ACTIVITY
Transcribe the records below in full; pictures stay out of the copy.

Recorded data
==============================

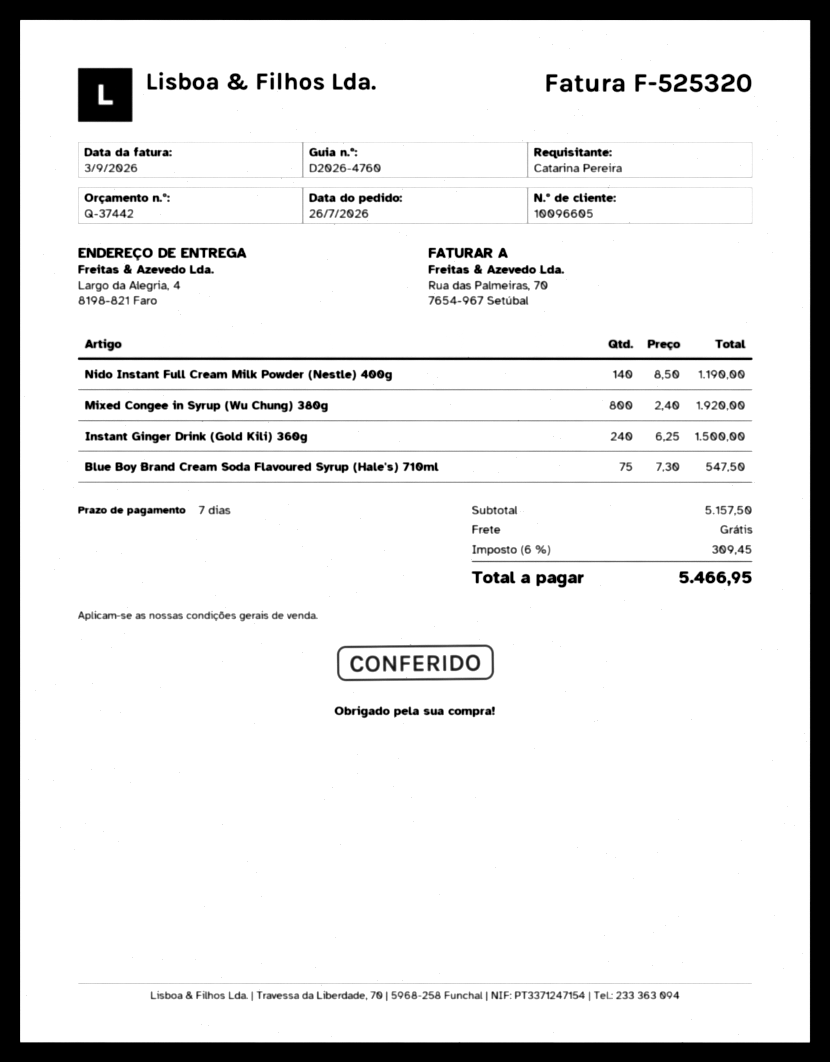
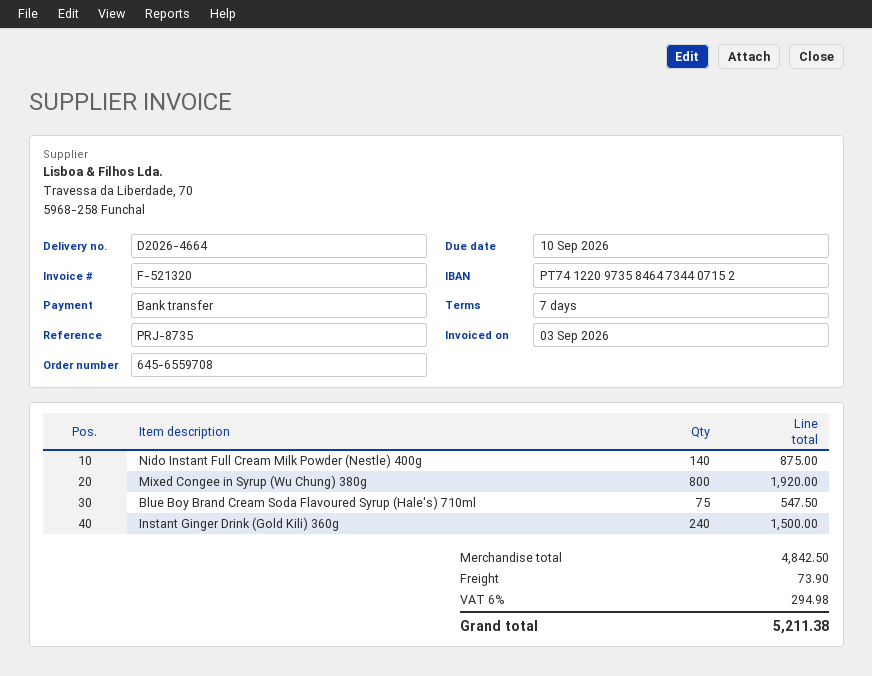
delivery note number: D2026-4760 -> D2026-4664
invoice number: F-525320 -> F-521320
Nido Instant Full Cream Milk Powder (Nestle) 400g: 140 for 1190.00 -> 140 for 875.00
subtotal: 5157.50 -> 4842.50
shipping: 0.00 -> 73.90
tax: 6% = 309.45 -> 6% = 294.98
total: 5466.95 -> 5211.38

==============================

ANSWER TO THIS TASK
delivery note number: D2026-4760 -> D2026-4664
invoice number: F-525320 -> F-521320
Nido Instant Full Cream Milk Powder (Nestle) 400g: 140 for 1190.00 -> 140 for 875.00
subtotal: 5157.50 -> 4842.50
shipping: 0.00 -> 73.90
tax: 6% = 309.45 -> 6% = 294.98
total: 5466.95 -> 5211.38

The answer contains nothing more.